* PROBLEM DESCRIPTION
Within the material below, count every line with the string "padding". Give no more than the number.

* DATA EXCERPTS
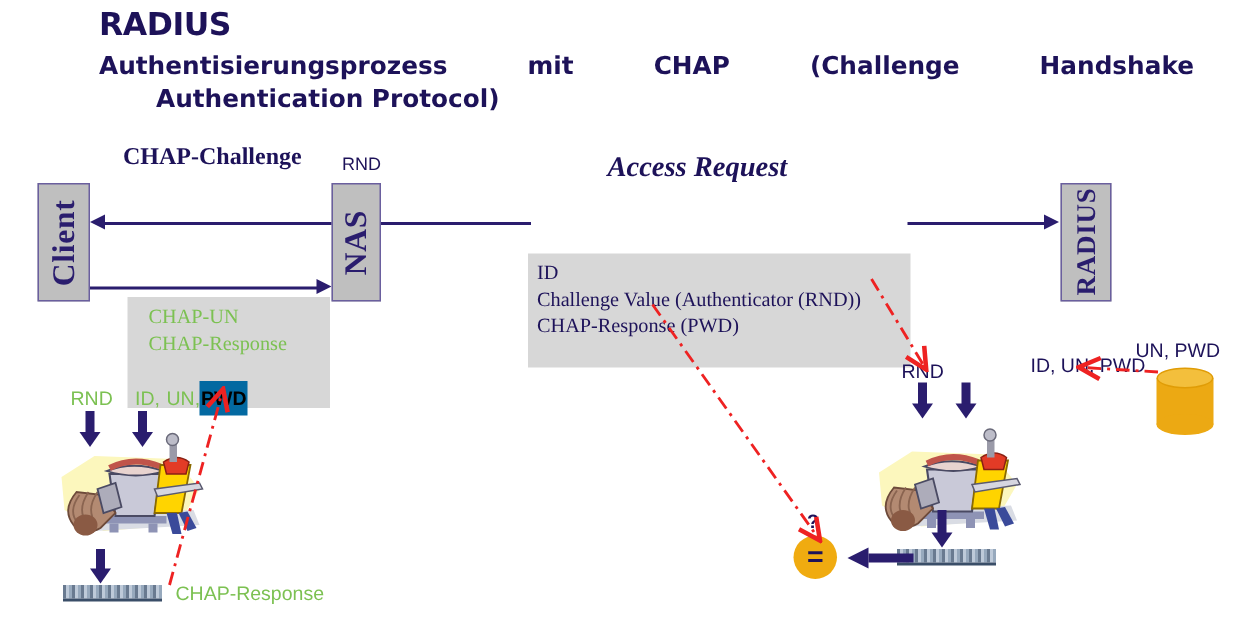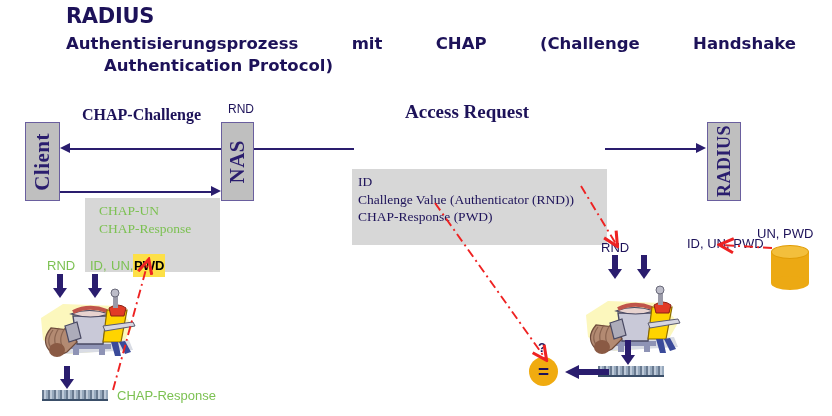--- a/index.html
+++ b/index.html
@@ -75,7 +75,7 @@
     font-family:"Liberation Serif", serif;
     font-weight:bold;color:#1d1259;
   }
-  #cap-chap-challenge{left:82px;top:106px;font-size:16px;}
+  #cap-chap-challenge{left:82px;top:96px;font-size:16px;}
   #cap-access-request{left:405px;top:101px;font-size:19px;}
   #cap-rnd-nas{left:228px;top:102px;font-size:12px;font-family:"Liberation Sans",sans-serif;font-weight:normal;}
 

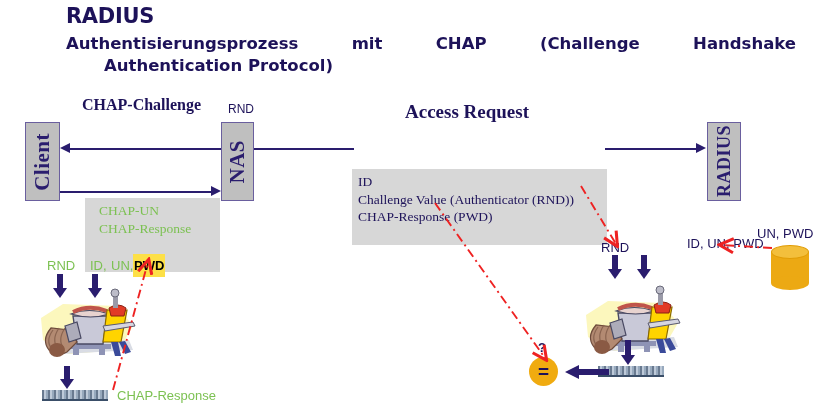--- a/index.html
+++ b/index.html
@@ -76,7 +76,7 @@
     font-weight:bold;color:#1d1259;
   }
   #cap-chap-challenge{left:82px;top:96px;font-size:16px;}
-  #cap-access-request{left:405px;top:101px;font-size:19px;}
+  #cap-access-request{left:405px;top:101px;font-size:19px;font-style:italic;}
   #cap-rnd-nas{left:228px;top:102px;font-size:12px;font-family:"Liberation Sans",sans-serif;font-weight:normal;}
 
   

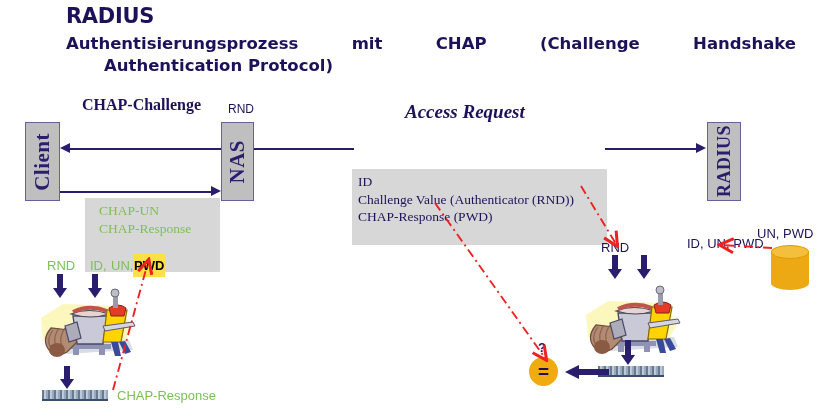--- a/index.html
+++ b/index.html
@@ -106,7 +106,7 @@
     font-size:13px;color:#1d1259;white-space:nowrap;
   }
   .lbl.green{color:#7cc152;}
-  .hl-pwd{background:#fde047;color:#000000;font-weight:bold;padding:4px 1px;}
+  .hl-pwd{background:#0369a1;color:#000000;font-weight:bold;padding:4px 1px;}
 
   
   .hashbar{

* SOLUTION TO THE EXERCISE
2